(Change listing data)
○ ○ ○ ○ ○

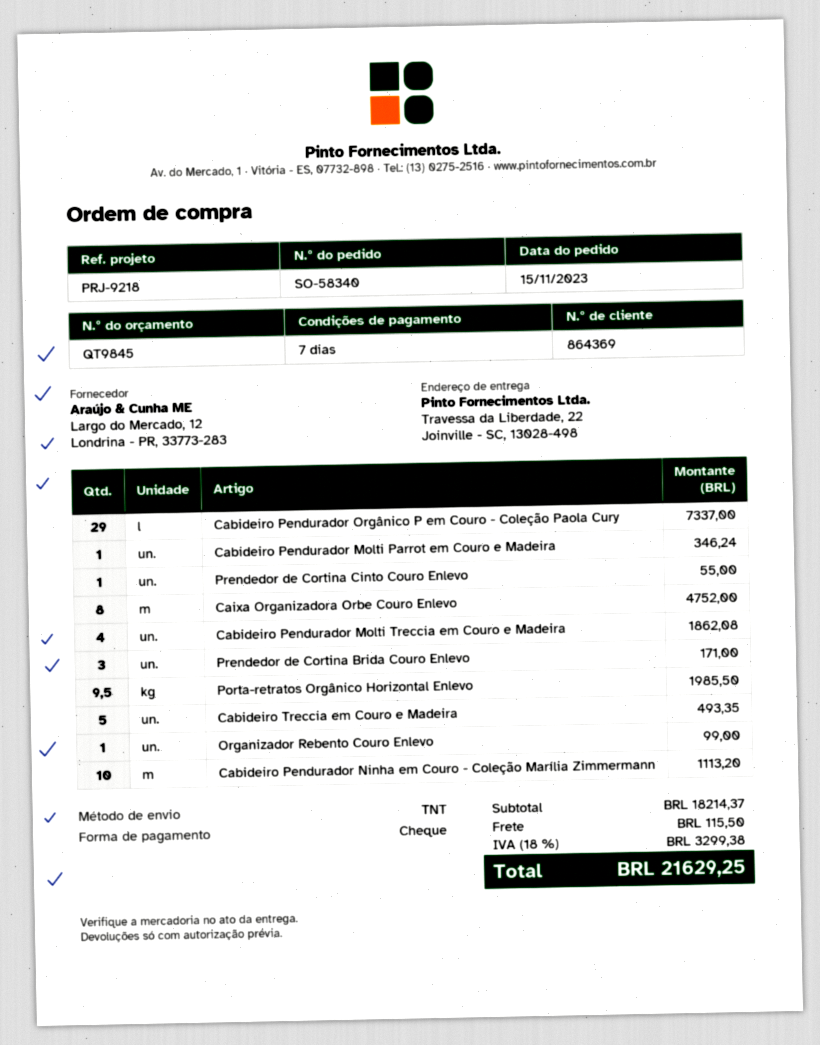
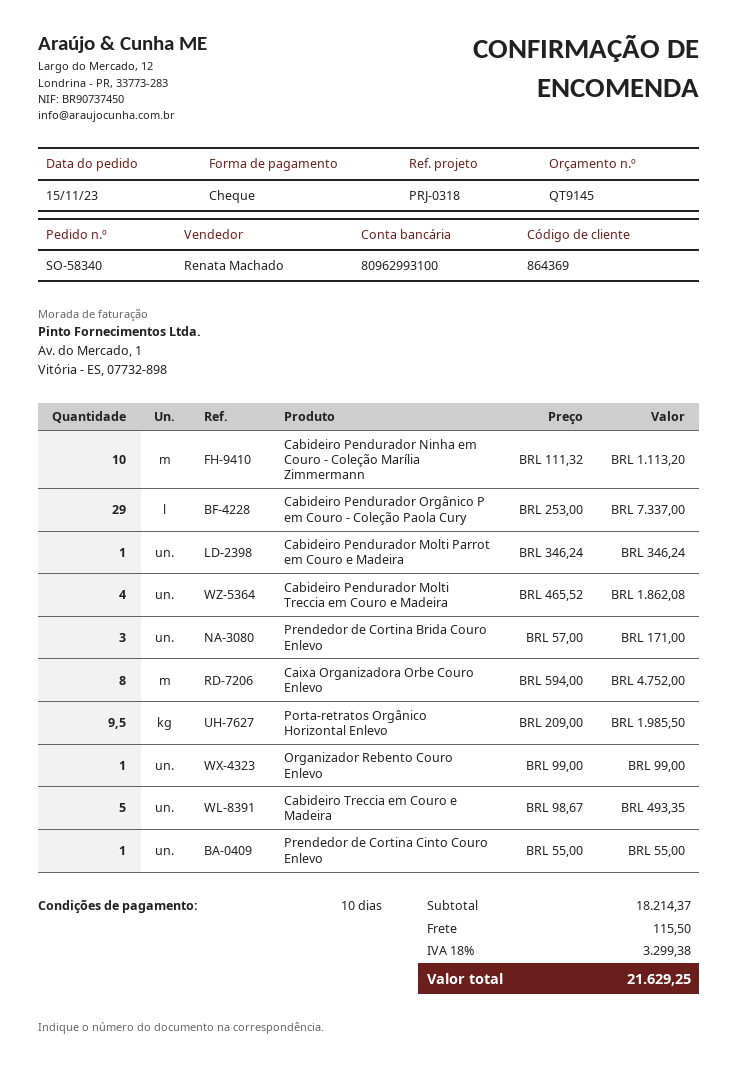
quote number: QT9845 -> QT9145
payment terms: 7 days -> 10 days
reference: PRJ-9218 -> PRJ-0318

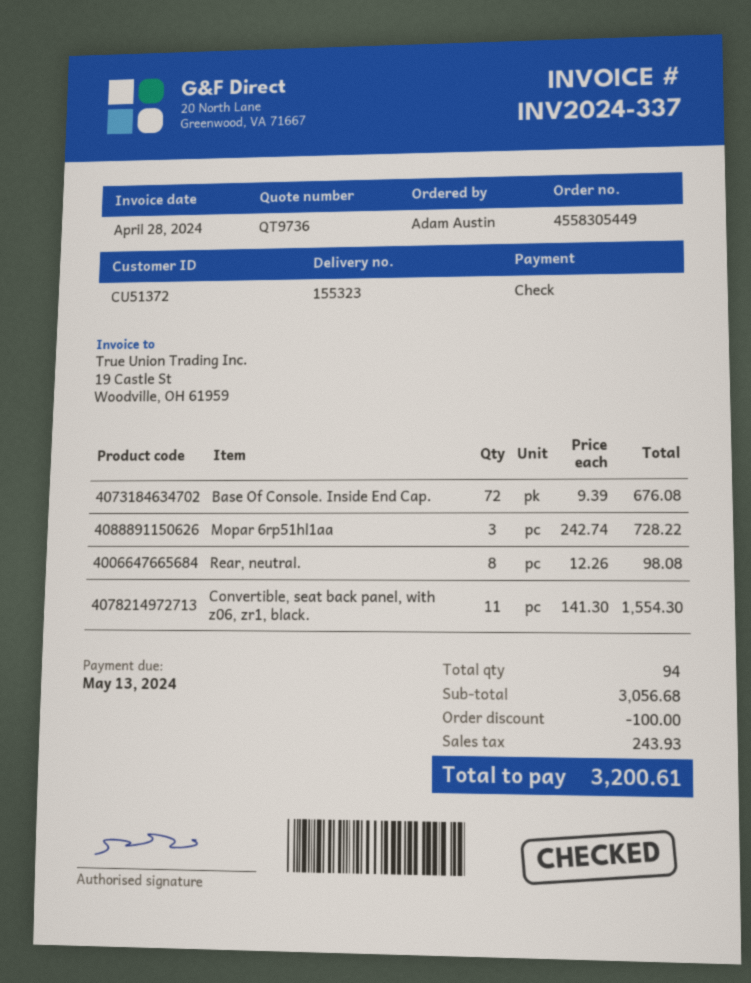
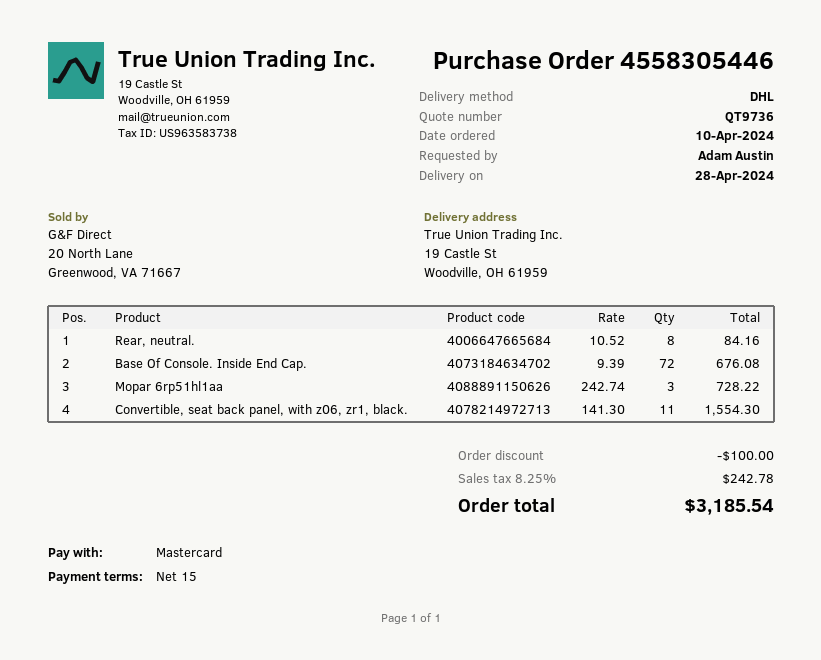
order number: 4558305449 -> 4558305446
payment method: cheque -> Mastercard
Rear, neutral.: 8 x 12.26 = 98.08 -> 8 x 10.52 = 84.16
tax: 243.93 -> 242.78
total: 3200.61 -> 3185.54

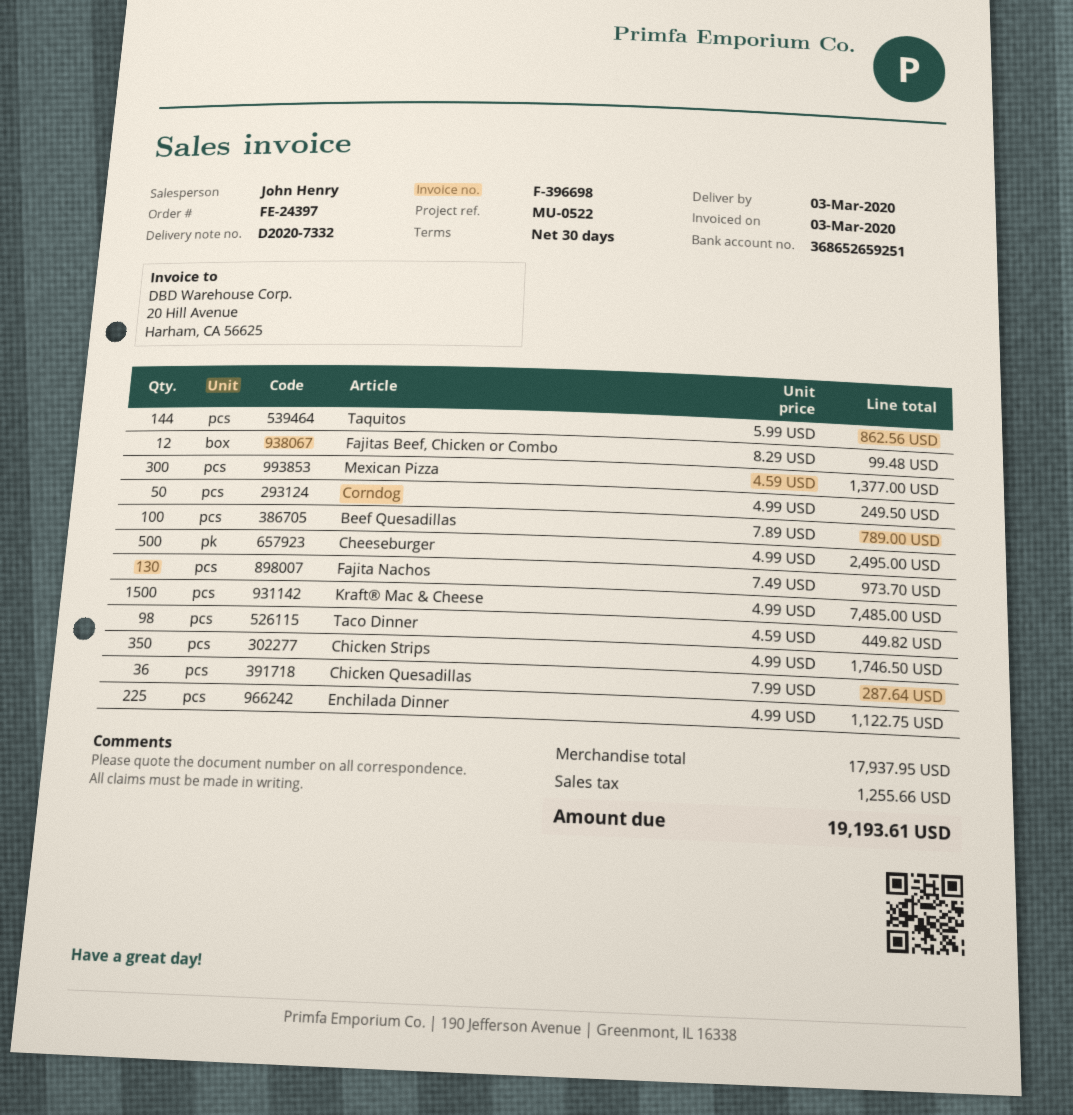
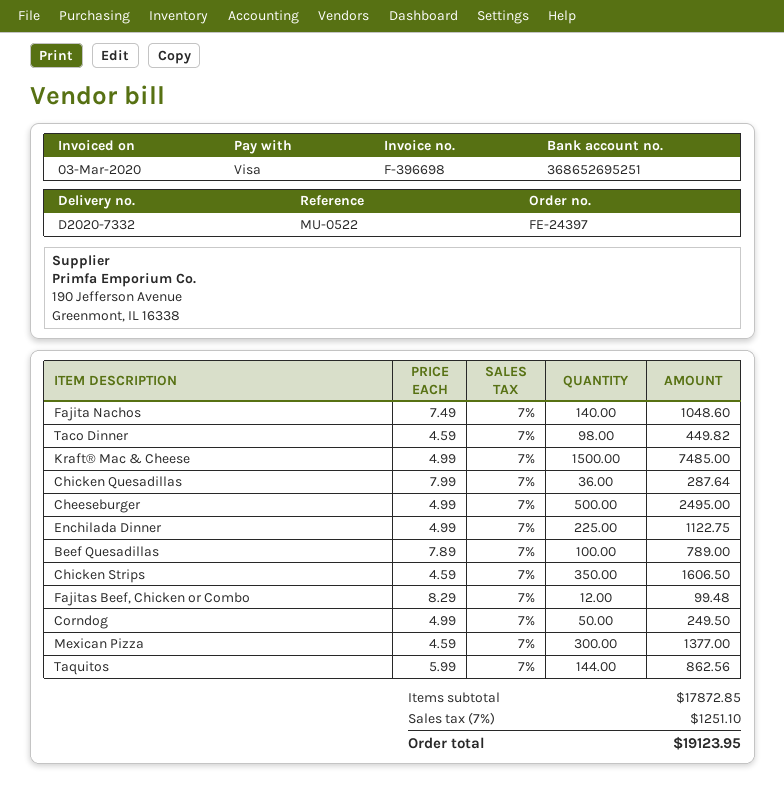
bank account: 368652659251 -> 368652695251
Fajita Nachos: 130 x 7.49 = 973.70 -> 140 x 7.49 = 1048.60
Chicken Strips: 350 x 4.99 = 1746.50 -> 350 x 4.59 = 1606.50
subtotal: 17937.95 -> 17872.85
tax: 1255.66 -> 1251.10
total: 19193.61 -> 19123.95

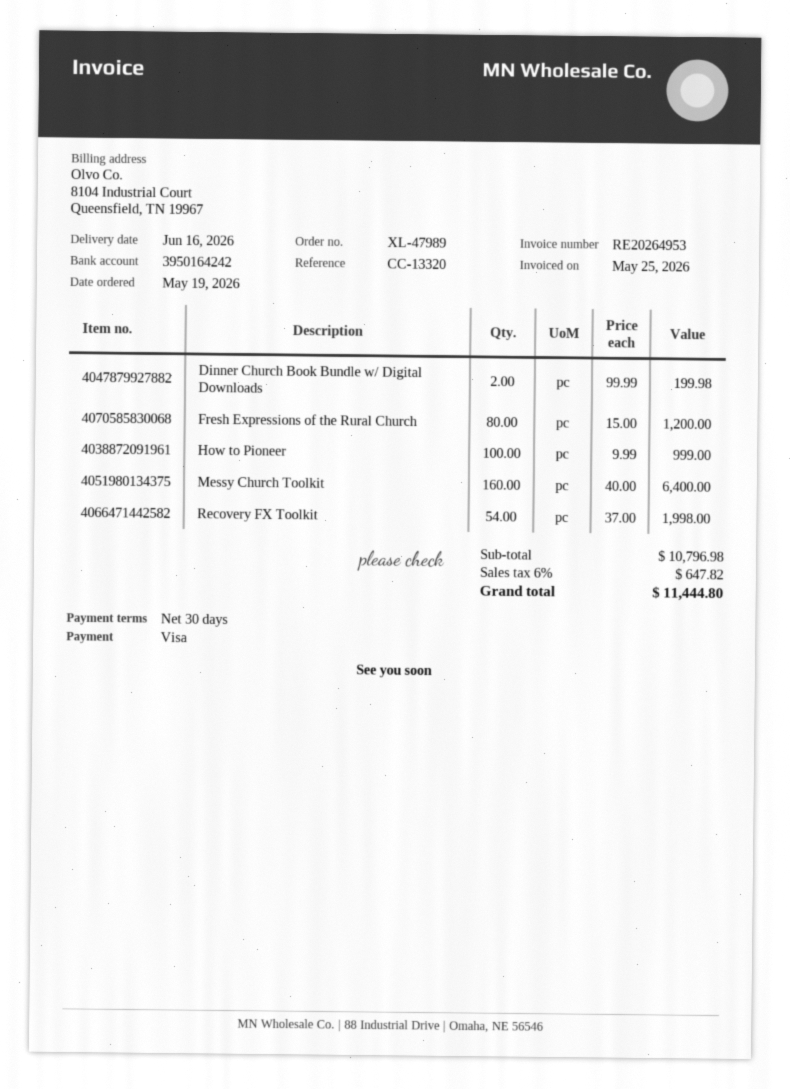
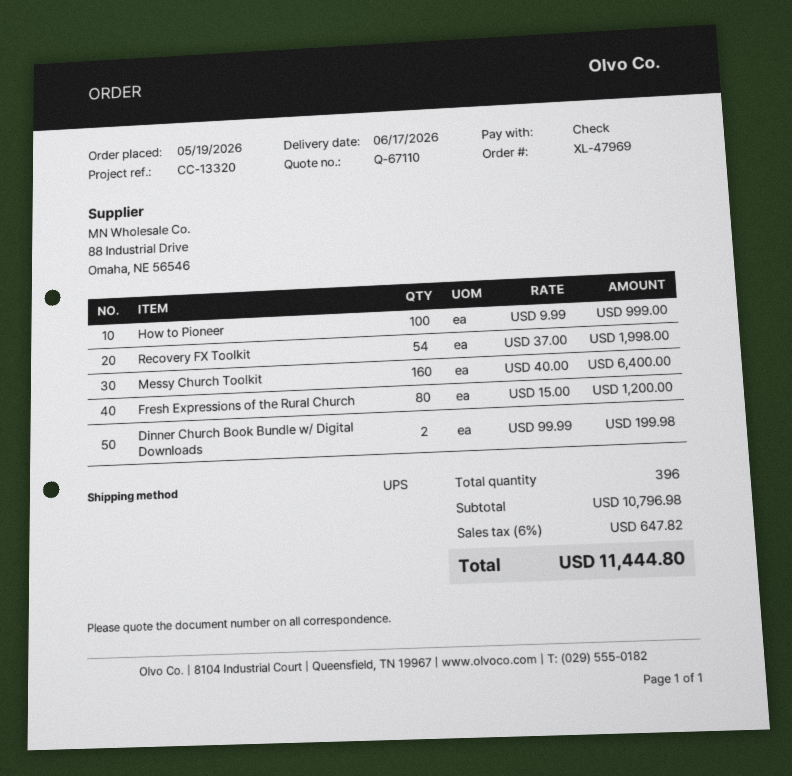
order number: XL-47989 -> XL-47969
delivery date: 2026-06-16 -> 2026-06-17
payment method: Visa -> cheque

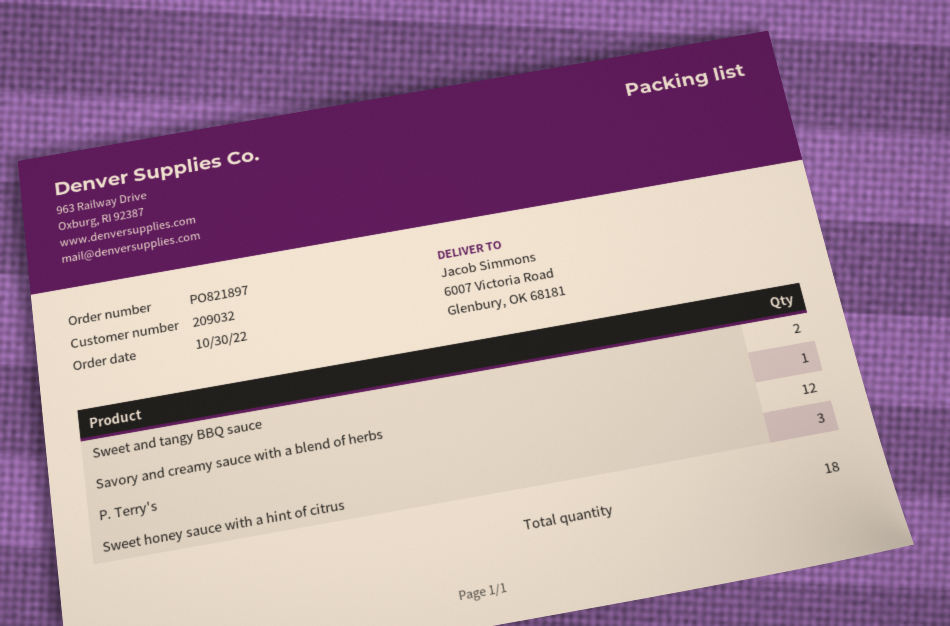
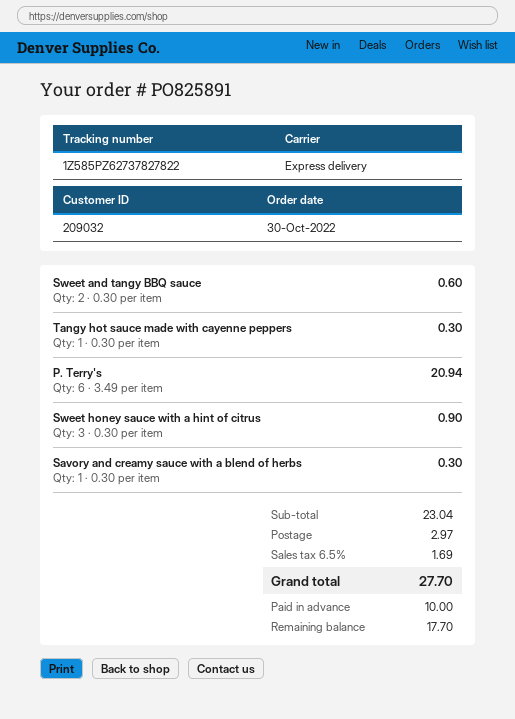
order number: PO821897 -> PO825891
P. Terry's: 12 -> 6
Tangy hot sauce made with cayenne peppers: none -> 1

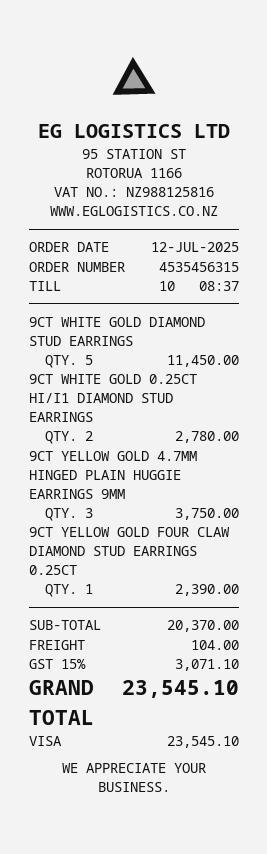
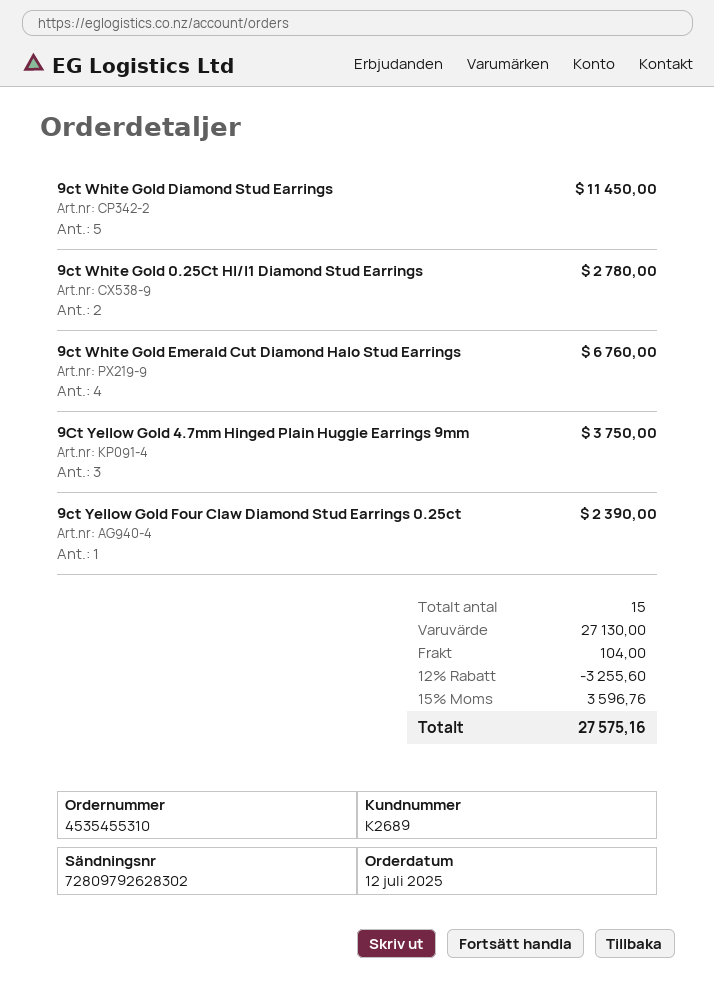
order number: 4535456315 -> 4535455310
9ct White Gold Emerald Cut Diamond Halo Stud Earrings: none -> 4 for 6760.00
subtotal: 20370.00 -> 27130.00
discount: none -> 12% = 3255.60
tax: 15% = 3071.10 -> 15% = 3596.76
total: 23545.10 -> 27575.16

○ ○ ○ ○ ○

WHAT IS NEEDED
Lines above that contain the string "subtotal" make up the answer.

TASK OUTPUT
subtotal: 17937.95 -> 17872.85
subtotal: 20370.00 -> 27130.00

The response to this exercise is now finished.